All You Need To Know About JSON Parsing With Jackson

  • July 15, 2022
Table Of Contents

Most of the web today exchanges data in JSON format. Web servers, web and mobile applications, even IoT devices all talk with each other using JSON. Therefore, an easy and flexible way of handling JSON is essential for any software to survive in today’s world.

Example Code

This article is accompanied by a working code example on GitHub.

What is JSON?

JSON stands for “JavaScript Object Notation”, it’s a text-based format for representing structured data based on JavaScript object syntax. Its dynamic and simple format made it extremely popular. In its essence, it follows a key-value map model allowing nested objects and arrays:

{
  "array": [
    1,
    2,
    3
  ],
  "boolean": true,
  "color": "gold",
  "null": null,
  "number": 123,
  "object": {
    "a": "b",
    "c": "d"
  },
  "string": "Hello World"
}

What is Jackson?

Jackson is mainly known as a library that converts JSON strings and Plain Old Java Objects (POJOs). It also supports many other data formats such as CSV, YML, and XML.

Jackson is preferred by many people because of its maturity (13 years old) and its excellent integration with popular frameworks, such as Spring. Moreover, it’s an open-source project that is actively developed and maintained by a wide community.

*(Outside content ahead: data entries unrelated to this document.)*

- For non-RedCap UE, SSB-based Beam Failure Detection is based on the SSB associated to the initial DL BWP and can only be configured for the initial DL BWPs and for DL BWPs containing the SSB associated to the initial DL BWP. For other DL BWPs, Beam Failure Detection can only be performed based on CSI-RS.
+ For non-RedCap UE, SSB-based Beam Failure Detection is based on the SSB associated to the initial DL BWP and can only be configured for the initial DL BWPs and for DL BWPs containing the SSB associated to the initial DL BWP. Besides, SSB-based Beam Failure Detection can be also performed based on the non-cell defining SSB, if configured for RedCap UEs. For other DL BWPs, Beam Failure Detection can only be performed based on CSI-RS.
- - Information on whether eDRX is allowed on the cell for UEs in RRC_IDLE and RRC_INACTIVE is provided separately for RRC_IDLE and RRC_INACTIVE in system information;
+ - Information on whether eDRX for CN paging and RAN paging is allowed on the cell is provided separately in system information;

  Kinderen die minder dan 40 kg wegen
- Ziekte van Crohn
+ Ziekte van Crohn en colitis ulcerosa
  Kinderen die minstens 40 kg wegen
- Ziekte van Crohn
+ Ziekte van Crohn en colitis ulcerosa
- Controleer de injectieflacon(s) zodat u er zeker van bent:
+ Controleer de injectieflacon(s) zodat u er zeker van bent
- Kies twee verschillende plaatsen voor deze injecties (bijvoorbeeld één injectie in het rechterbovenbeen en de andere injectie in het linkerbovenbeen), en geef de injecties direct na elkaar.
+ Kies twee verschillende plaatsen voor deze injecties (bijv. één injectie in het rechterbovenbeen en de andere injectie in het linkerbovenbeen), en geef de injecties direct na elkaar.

Under the hood, Jackson has three core packages Streaming, Databind, and Annotations. With those, Jackson offers us three ways to handle JSON-POJO conversion:

Streaming API

It’s the fastest approach of the three and the one with the least overhead. It reads and writes JSON content as discrete events. The API provides a JsonParser that reads JSON into POJOs and a JsonGenerator that writes POJOs into JSON.

Tree Model

The Tree Model creates an in-memory tree representation of the JSON document. An ObjectMapper is responsible for building a tree of JsonNode nodes. It is the most flexible approach as it allows us to traverse the node tree when the JSON document doesn’t map well to a POJO.

Data Binding

It allows us to do conversion between POJOs and JSON documents using property accessors or using annotations. It offers two types of binding:

  • Simple Data Binding which converts JSON to and from Java Maps, Lists, Strings, Numbers, Booleans, and null objects.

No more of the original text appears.